Hay un balón en mi casa que lleva toda su vida en la mima repisa, el tiempo le quitó los colores azul, amarillo, rojo, verde y naranja gajo por gajo, hasta mostrarnos su piel. Es un balón de cuero, cosido y pintado a mano, que me enseñó a caminar por el pasillo con la paciencia de un maestro: cuenta mi mamá que lo pateaba, y yo le perseguía, caía, me levantaba y seguía. Conserva la sabiduría del deporte, la sencillez de unos padres al compartirlo y la diversión de un bebé al jugar con él.
No importa cuántos años hayan pasado, el viejo balón sigue cumpliendo su misión: con él han caminado y jugado hijos y nietos de una familia a la que el deporte regaló un método para educar, una idea para formar, un equipo para coincidir, una alegría para repartir y un trabajo para progresar.
No me preocupa el balón, es la herencia familiar, lo que me preocupa es el deporte que voy a heredar a mi hijo: a veces siento que se están extinguiendo los ídolos porque nos hemos dedicado a acabar con ellos.
Crecí rodeado de periodistas que me contaban las hazañas de grandes deportistas. Sus historias, nos hacían creer que había algo más allá de una cancha. Eran relatos enriquecedores, terapéuticos, pedagógicos y emocionantes, que ofrecían la posibilidad de acercarse al deporte como un acto de fe.

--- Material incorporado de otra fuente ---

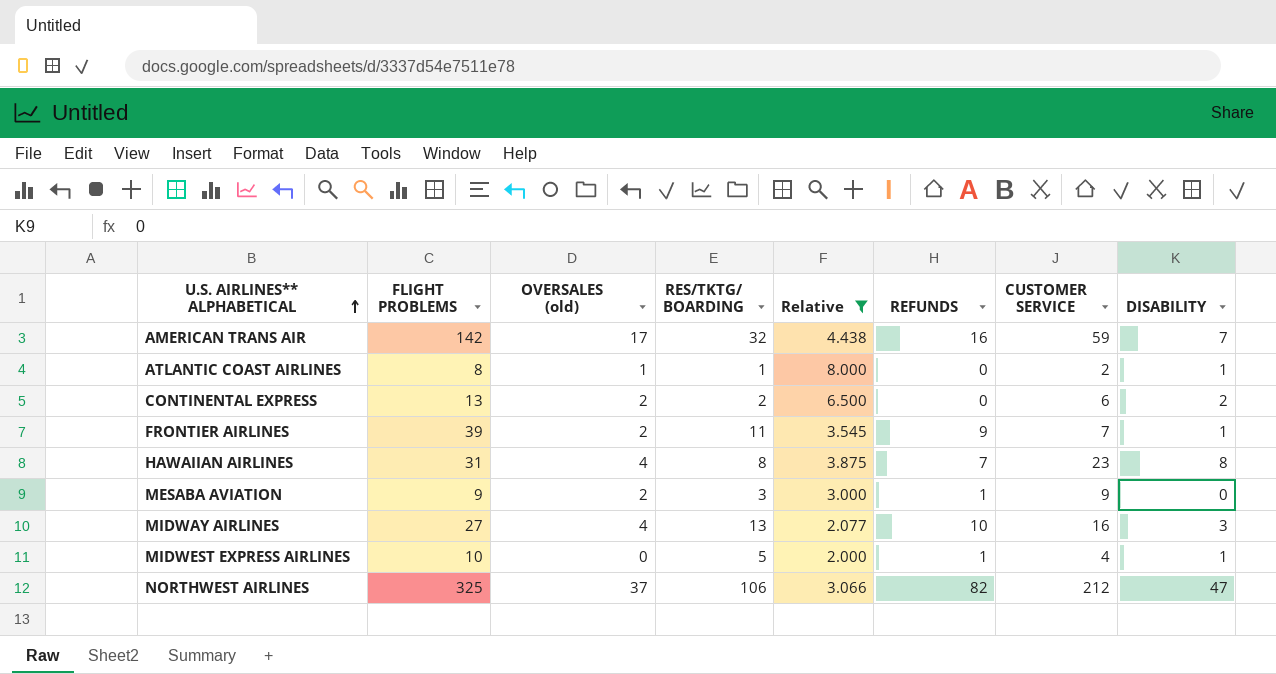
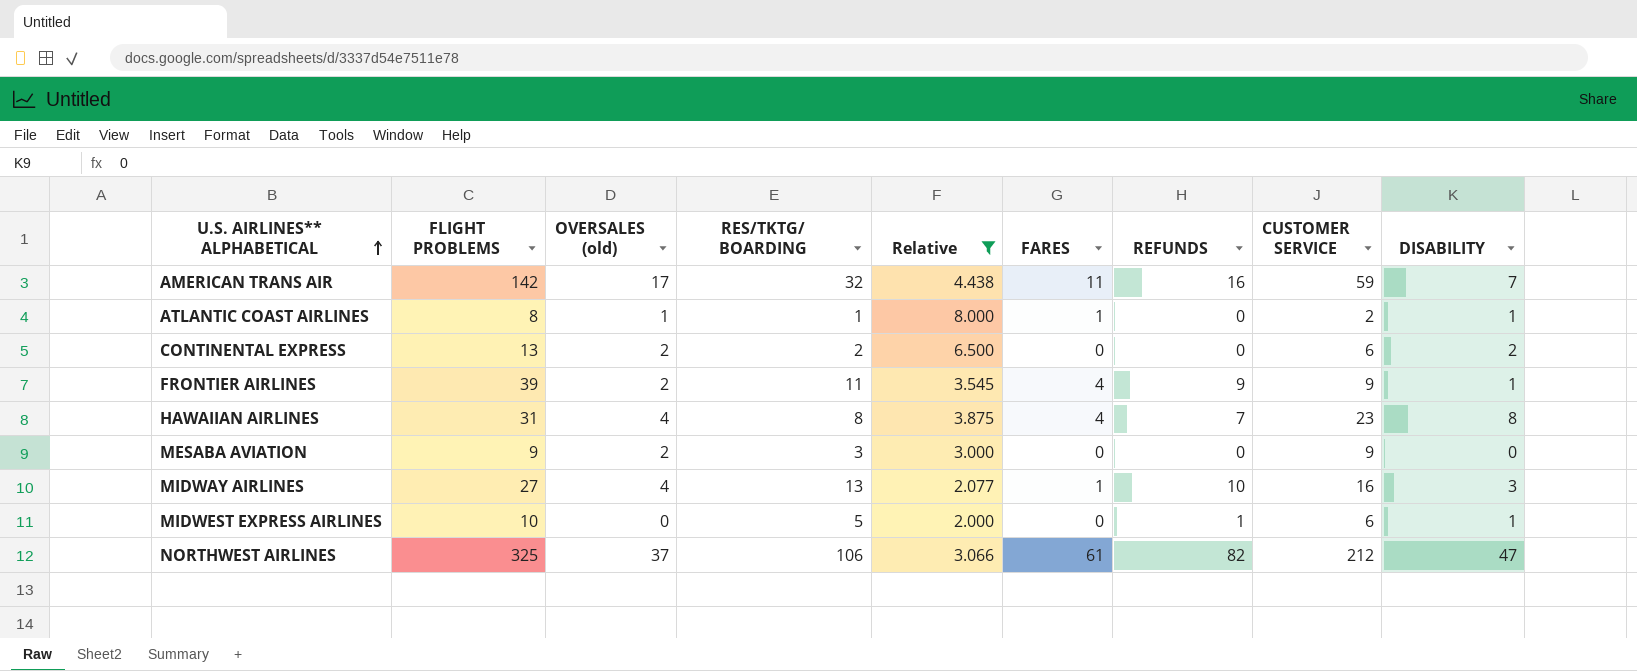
column FARES | position: none -> 6
FRONTIER AIRLINES | CUSTOMER SERVICE: 7 -> 9
MESABA AVIATION | REFUNDS: 1 -> 0
MIDWEST EXPRESS AIRLINES | CUSTOMER SERVICE: 4 -> 6

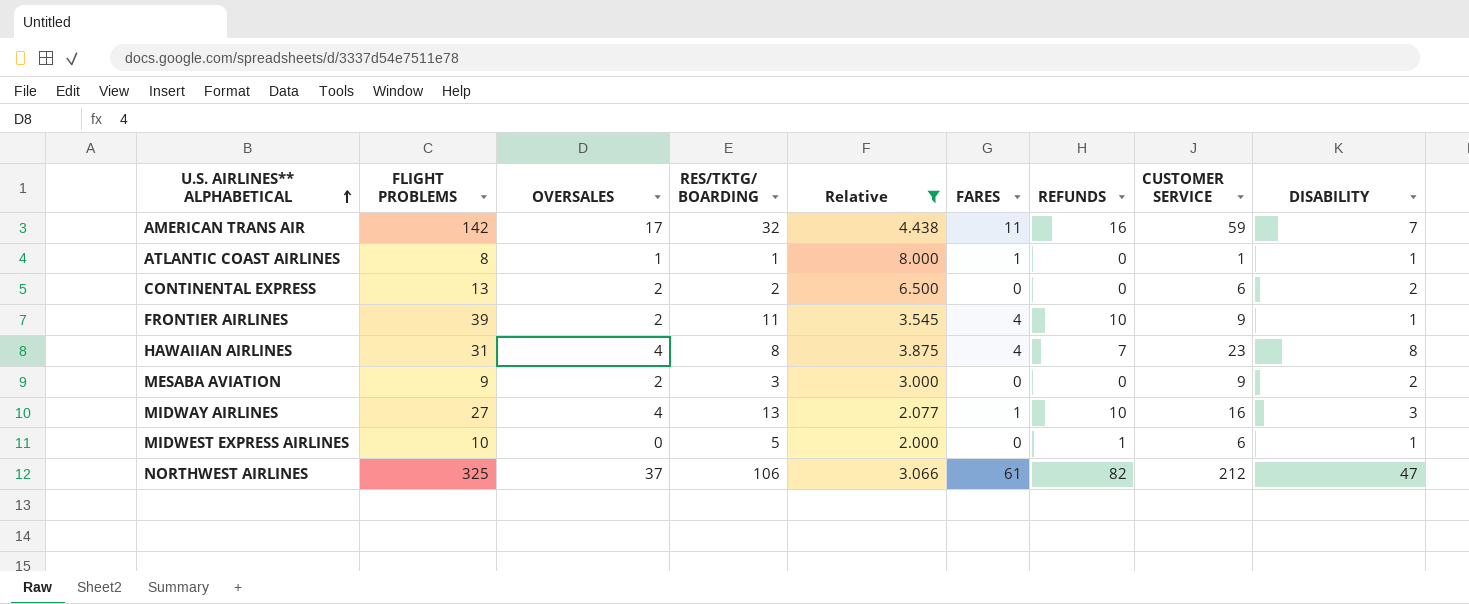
column name: OVERSALES (old) -> OVERSALES
ATLANTIC COAST AIRLINES | CUSTOMER SERVICE: 2 -> 1
FRONTIER AIRLINES | REFUNDS: 9 -> 10
MESABA AVIATION | DISABILITY: 0 -> 2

Hace tiempo que los niños están recibiendo un mensaje equivocado en el que la palabra ganar, parece dominar todos los aspectos de su vida: ganar siempre, ganar más, ganar todo, ganar como sea: es la cultura del triunfo, como única fórmula para alcanzar riqueza, popularidad y superioridad. Pero saber perder, es tan importante como aprender a ganar. Entre uno y otro estado se encuentra la ejemplaridad.
Como aficionados o profesionales del deporte en cualquiera de sus áreas, tenemos la responsabilidad de transmitir y recuperar aquellas cosas tan pequeñas y sencillas como el balón que nos enseñó a caminar.